[Change listing data]

+++

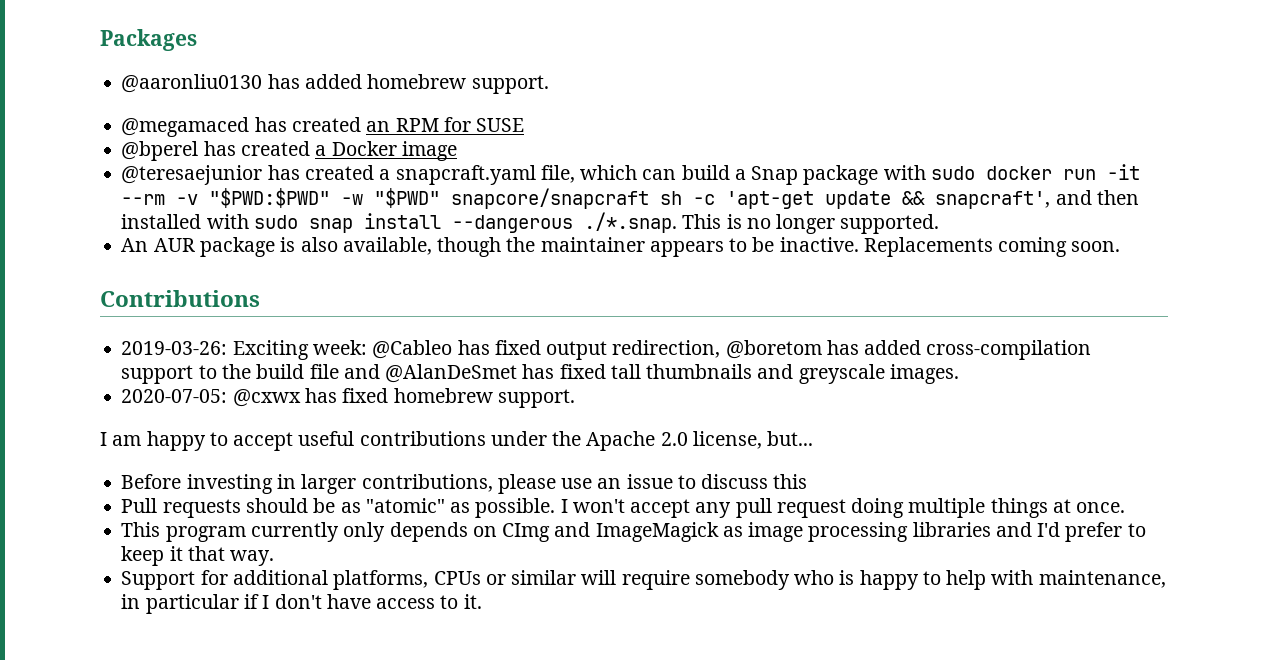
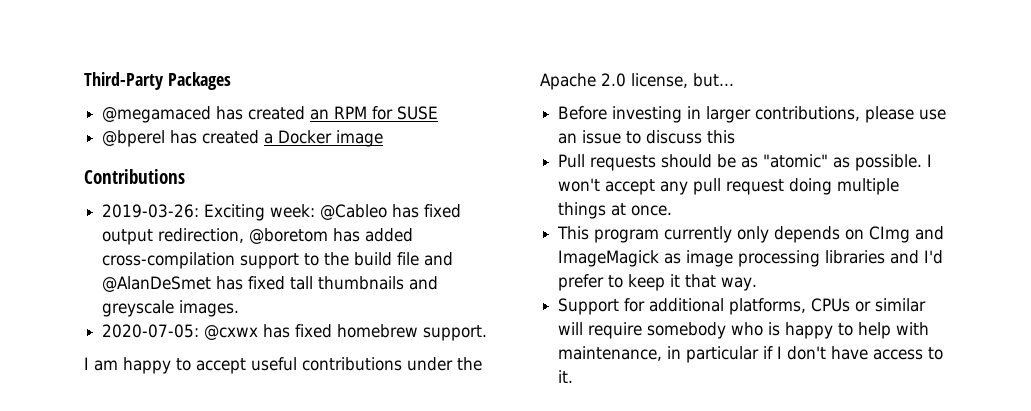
- Packages
+ Third-Party Packages
- @aaronliu0130 has added homebrew support.
- @teresaejunior has created a snapcraft.yaml file, which can build a Snap package with sudo docker run -it --rm -v "$PWD:$PWD" -w "$PWD" snapcore/snapcraft sh -c 'apt-get update && snapcraft', and then installed with sudo snap install --dangerous ./*.snap. This is no longer supported.
- An AUR package is also available, though the maintainer appears to be inactive. Replacements coming soon.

+++

ACTIVITY: The response must contain exactly the lines from the one with "- @aaronliu0130 has added homebrew support." to the end of the entries above, both included, and nothing more.

WRITTEN RESPONSE:
- @aaronliu0130 has added homebrew support.
- @teresaejunior has created a snapcraft.yaml file, which can build a Snap package with sudo docker run -it --rm -v "$PWD:$PWD" -w "$PWD" snapcore/snapcraft sh -c 'apt-get update && snapcraft', and then installed with sudo snap install --dangerous ./*.snap. This is no longer supported.
- An AUR package is also available, though the maintainer appears to be inactive. Replacements coming soon.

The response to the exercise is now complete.